When the acrylic adhesive composition of the present invention is used as an adhesive for bonding a polarizing plate (protective film) and a liquid crystal cell (glass) when manufacturing a liquid crystal display device, it exhibits excellent heavy industry over a long period of time. It is also excellent in durability and antistatic performance under more severe conditions, so it is used as an adhesive for bonding optical components to displays or optical components constituting the display, especially for bonding polarizing plates. Adhesives for polarizing plates such as glass substrates of liquid crystal cells are useful.

[Figure 1] The ¹ HNMR spectrum of the silane coupling agent "X-24-9579A" is shown.

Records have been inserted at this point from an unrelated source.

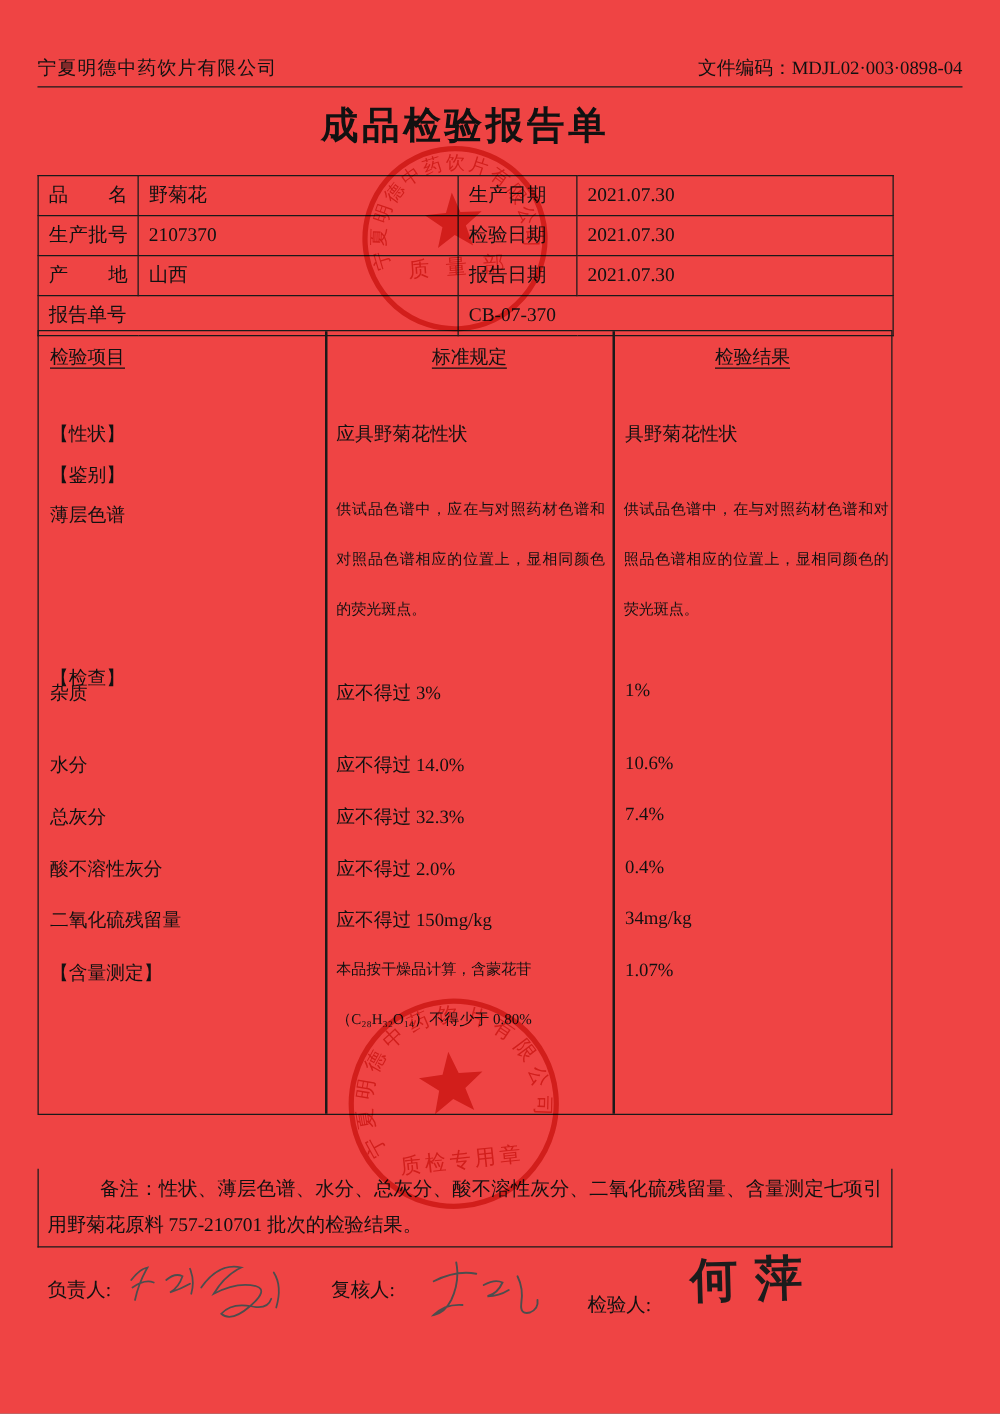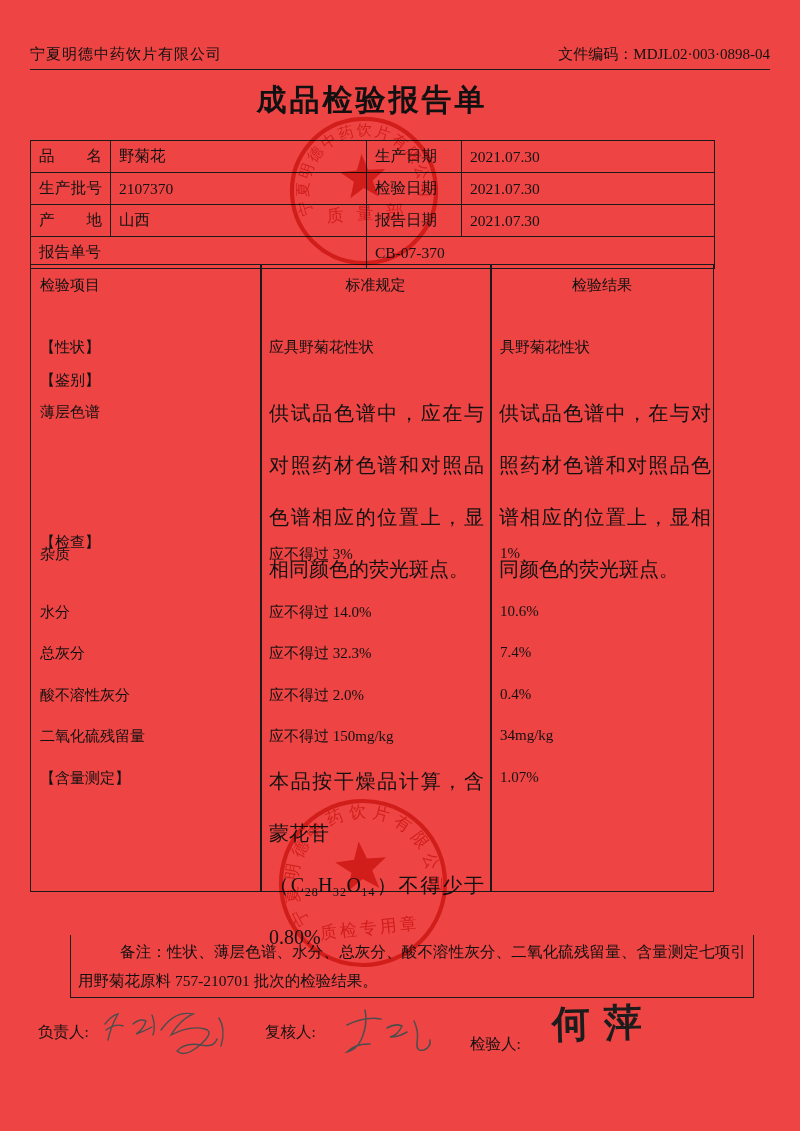"检验项目" .chead { text-decoration: none -> underline }
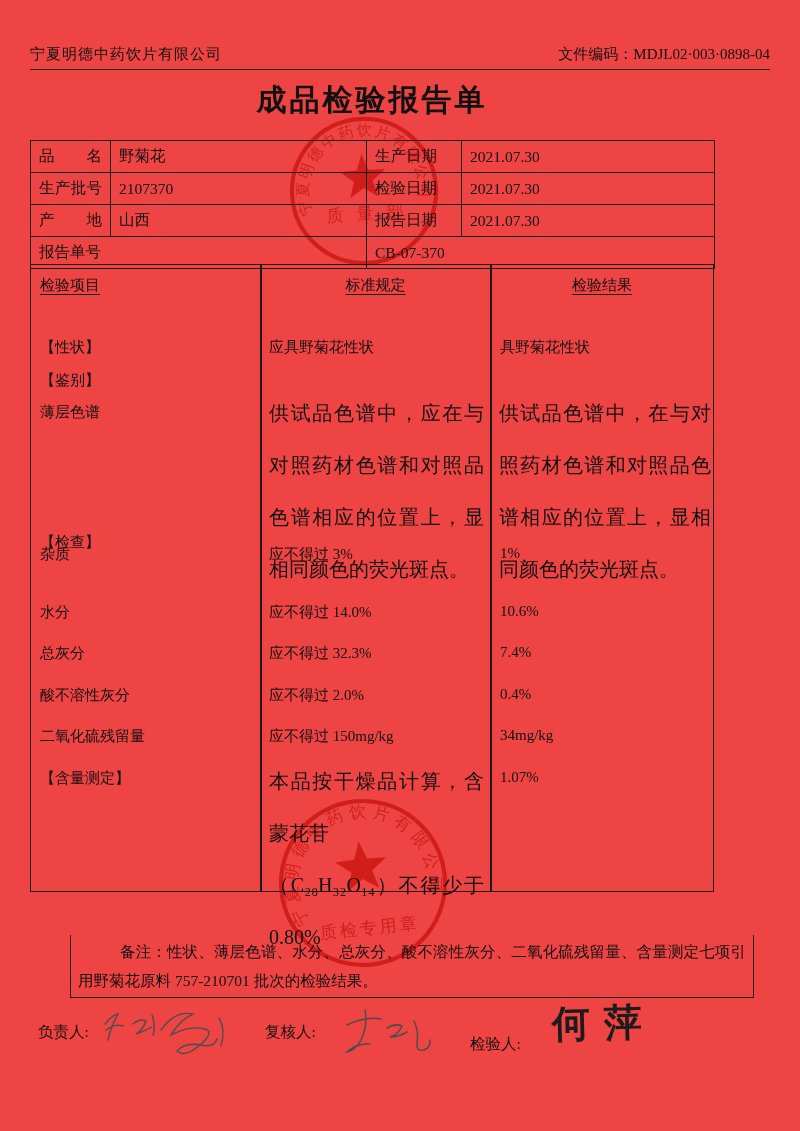"供试品色谱中，应在与对照药材色谱和对照品色谱相应的位置上，显相同颜色的荧光斑点。" .para { font-size: 20px -> 12px; line-height: 52px -> 40px }
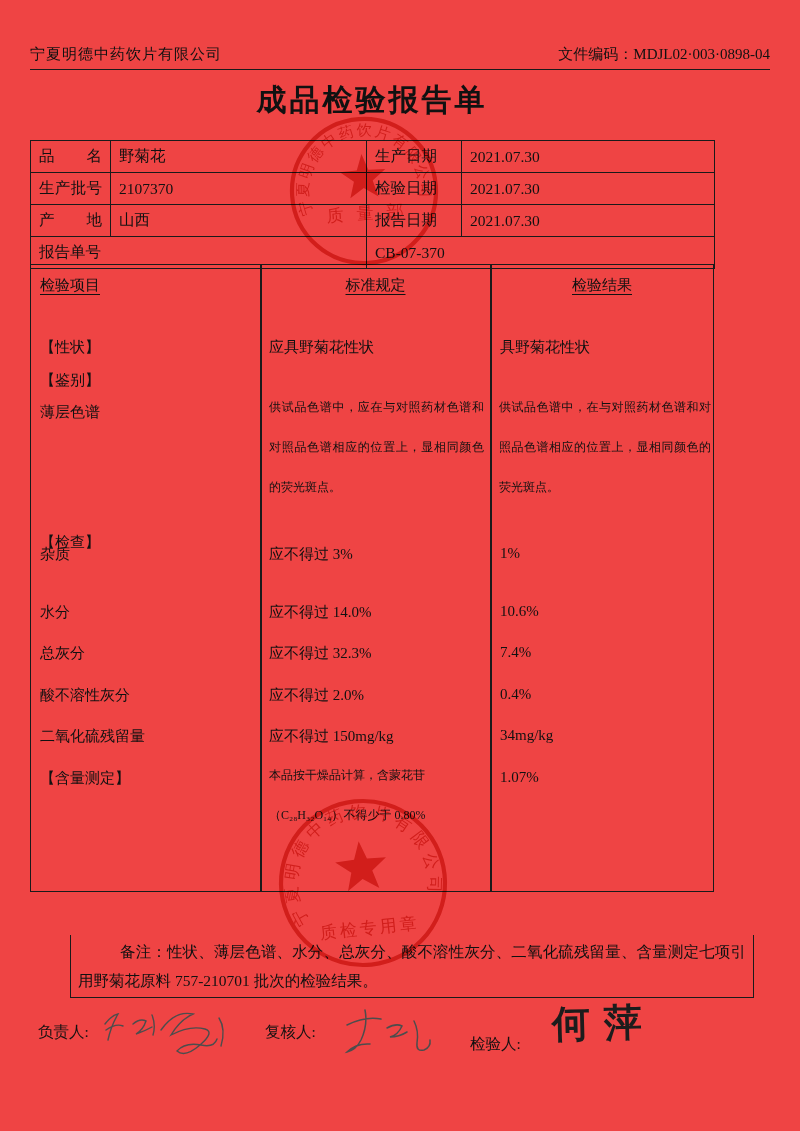"备注：性状、薄层色谱、水分、总灰分、酸不溶性灰分、二氧化硫残留量、含量测定七项引" .remark { margin-left: 40px -> none }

[Figure 2] The ¹ HNMR spectrum of the silane coupling agent "X-24-9589" is shown.

Claims (8)

An adhesive composition for a polarizing plate, comprising: an acrylic resin (A), a lithium salt (B), and one or more silanes each containing a reactive functional group in a structure and an alkoxy group bonded to a silicon atom. A coupling agent (C), wherein the acrylic resin (A) has a structural unit derived from a carboxyl group-containing monomer (a1), and the acrylic resin (A) has a structural unit derived from the carboxyl group-containing monomer (a1) The content of the structural unit is 4 to 10% by weight, and the weight average molecular weight of the silane coupling agent (C) is 2,000 or more. For example, the adhesive composition for a polarizing plate according to item 1 of the application, wherein the content of the lithium salt (B) is 0.3 to 8 parts by weight based on 100 parts by weight of the acrylic resin (A). For example, the adhesive composition for a polarizing plate according to item 1 or 2 of the application, wherein the content of the silane coupling agent (C) is 0.01 to 0.3 parts by weight based on 100 parts by weight of the acrylic resin (A). For example, the adhesive composition for a polarizing plate according to item 1 or 2 of the application, wherein the reactive functional group of the silane coupling agent (C) is a mercapto group, and the equivalent of the mercapto group is 100 to 2,000 g / mol. For example, the adhesive composition for a polarizing plate according to item 1 or 2 of the patent application range, wherein the reactive functional group epoxy group of the silane coupling agent (C) has a weight average molecular weight of 4,000 or more. For example, the adhesive composition for a polarizing plate of the first or second patent application range further includes a crosslinking agent (D). An adhesive for polarizing plates, characterized in that the adhesive composition for polarizing plates according to any one of claims 1 to 6 is crosslinked by a crosslinking agent (D). A polarizing plate with an adhesive layer is obtained by laminating an adhesive layer on a polarizing plate. The polarizing plate is characterized in that the adhesive layer contains an adhesive for a polarizing plate as in item 7 of the scope of patent application.